* Aim of the task
Scan the records and identify every line in which the string "icons" occurs, then return those lines.

(Given entries begins)

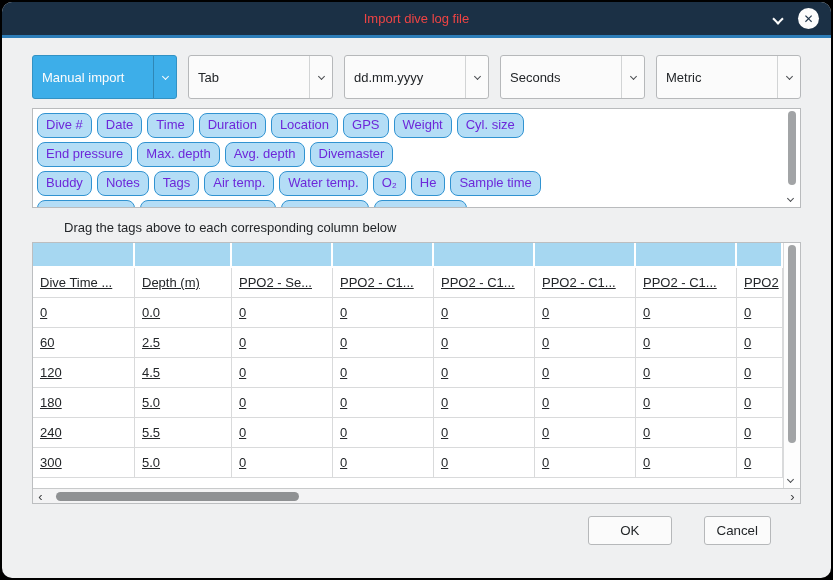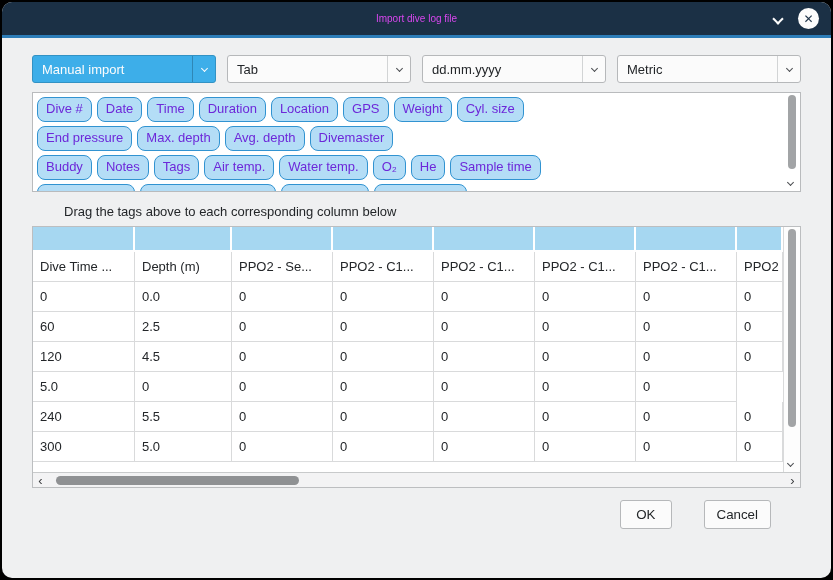--- a/index.html
+++ b/index.html
@@ -5,33 +5,33 @@
   html,body{margin:0;padding:0;background:#000;width:833px;height:580px;overflow:hidden;}
   *{box-sizing:border-box;}
   .window{
     position:absolute;left:2px;top:2px;right:2px;bottom:2px;
     border-radius:10px;overflow:hidden;background:#eff0f1;
     font-family:"Liberation Sans","DejaVu Sans",sans-serif;font-size:13px;color:#232629;
   }
   
   .titlebar{height:36px;background:#1b3045;border-bottom:3px solid #2d7db8;
     display:flex;align-items:center;justify-content:center;position:relative;}
-  .titlebar .title{color:#d946ef;font-size:10px;}
+  .titlebar .title{color:#ef4444;font-size:13px;}
   .tb-icons{position:absolute;right:12px;top:0;bottom:0;display:flex;align-items:center;gap:16px;}
   .chev{display:inline-block;width:8px;height:8px;border-right:2px solid currentColor;
     border-bottom:2px solid currentColor;transform:rotate(45deg);margin-top:-4px;}
   .chev.small{width:5px;height:5px;border-width:1.6px;margin-top:-2px;}
   .tb-chev{color:#fcfcfc;cursor:pointer;}
   .close-btn{width:21px;height:21px;border-radius:50%;background:#fcfcfc;color:#1b3045;
     display:flex;align-items:center;justify-content:center;font-weight:bold;font-size:12px;cursor:pointer;}
   .close-btn::before{content:"\2715";}
   
   .content{padding:17px 30px 0;}
   .combo-row{display:flex;gap:11px;}
-  .combo{flex:1;height:28px;background:#fbfbfb;border:1px solid #b6b8ba;border-radius:3px;
+  .combo{flex:1;height:44px;background:#fbfbfb;border:1px solid #b6b8ba;border-radius:3px;
     display:flex;align-items:center;padding-left:9px;cursor:pointer;overflow:hidden;gap:28px;}
   .combo-arrow-box{margin-left:auto;width:23px;align-self:stretch;display:flex;
     align-items:center;justify-content:center;border-left:1px solid #d2d4d5;color:#4a4d50;}
   .combo-blue{background:#3daee9;border-color:#3292c4;color:#fcfcfc;}
   .combo-blue .combo-arrow-box{border-left-color:rgba(0,0,0,0.22);color:#fcfcfc;}
   
   .tagbox{margin-top:9px;height:100px;background:#fff;border:1px solid #b9bbbd;position:relative;overflow:hidden;}
   .tagrows{position:absolute;left:4px;right:20px;top:4px;bottom:0;overflow:hidden;}
   .tagrow{display:flex;gap:5px;margin-bottom:4px;}
   .tag{background:#b4ddf6;border:1.5px solid #3193d1;border-radius:8px;
@@ -42,33 +42,33 @@
   
   .instruction{margin-top:12px;margin-bottom:7px;margin-left:32px;}
   
   .tablepanel{border:1px solid #bcbec0;background:#fff;height:262px;display:flex;flex-direction:column;}
   .table-main{flex:1;display:flex;overflow:hidden;}
   .grid-area{flex:1;overflow:hidden;}
   .grow{display:grid;grid-template-columns:102px 97px 101px 101px 101px 101px 101px minmax(20px,1fr);}
   .droprow{height:25px;border-bottom:2px solid #fff;background:#fff;}
   .dropcell{background:#a6d7f1;border-right:2px solid #fff;cursor:pointer;}
   .hcell,.cell{height:30px;line-height:29px;padding-left:7px;border-right:1px solid #d9dadb;
-    border-bottom:1px solid #d9dadb;white-space:nowrap;overflow:hidden;background:#fff;}
+    border-bottom:1px solid #d9dadb;white-space:nowrap;overflow:hidden;background:#fff;text-decoration:underline;}
   .vsb{width:17px;border-left:1px solid #d9dadb;position:relative;background:#fdfdfd;}
   .vsb .handle{position:absolute;top:2px;left:4px;width:8px;height:198px;background:#a2a4a6;border-radius:4px;cursor:pointer;}
   .vsb .arrowbox{position:absolute;bottom:3px;left:4px;width:8px;color:#4a4d50;cursor:pointer;}
   .hsb{height:15px;border-top:1px solid #c8cacb;display:flex;align-items:center;background:#f3f3f4;}
   .harrow{width:15px;text-align:center;color:#3c3e40;font-size:13px;line-height:13px;cursor:pointer;user-select:none;}
   .htrack{flex:1;height:100%;position:relative;}
   .hhandle{position:absolute;left:8px;top:3px;height:9px;width:243px;background:#8f9193;border-radius:4.5px;cursor:pointer;}
   
   .footer{display:flex;justify-content:flex-end;gap:9px;padding:12px 30px 0;}
   .btn{height:29px;border:1px solid #b6b8ba;border-radius:3px;background:#fbfbfb;
     display:flex;align-items:center;cursor:pointer;color:#232629;}
-  .btn.ok{padding:0 15px;}
+  .btn.ok{padding:0 31px;}
   .btn.cancel{padding:0 12px;margin-left:23px;}
 </style>
 </head>
 <body>
 
 <div class="window">
 
   <div class="titlebar">
     <span class="title">Import dive log file</span>
     <div class="tb-icons">
@@ -87,20 +87,26 @@
           </span>
       </div>
       <div class="combo">
         <span>Tab</span>
         <span class="combo-arrow-box">
             <span class="chev small"></span>
           </span>
       </div>
       <div class="combo">
         <span>dd.mm.yyyy</span>
+        <span class="combo-arrow-box">
+            <span class="chev small"></span>
+          </span>
+      </div>
+      <div class="combo">
+        <span>Seconds</span>
         <span class="combo-arrow-box">
             <span class="chev small"></span>
           </span>
       </div>
       <div class="combo">
         <span>Metric</span>
         <span class="combo-arrow-box">
             <span class="chev small"></span>
           </span>
       </div>
@@ -196,20 +202,21 @@
             <span class="cell">120</span>
             <span class="cell">4.5</span>
             <span class="cell">0</span>
             <span class="cell">0</span>
             <span class="cell">0</span>
             <span class="cell">0</span>
             <span class="cell">0</span>
             <span class="cell">0</span>
           </div>
           <div class="grow">
+            <span class="cell">180</span>
             <span class="cell">5.0</span>
             <span class="cell">0</span>
             <span class="cell">0</span>
             <span class="cell">0</span>
             <span class="cell">0</span>
             <span class="cell">0</span>
             <span class="cell">0</span>
           </div>
           <div class="grow">
             <span class="cell">240</span>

(Given entries ends)

* Solution
   .tb-icons{position:absolute;right:12px;top:0;bottom:0;display:flex;align-items:center;gap:16px;}
     <div class="tb-icons">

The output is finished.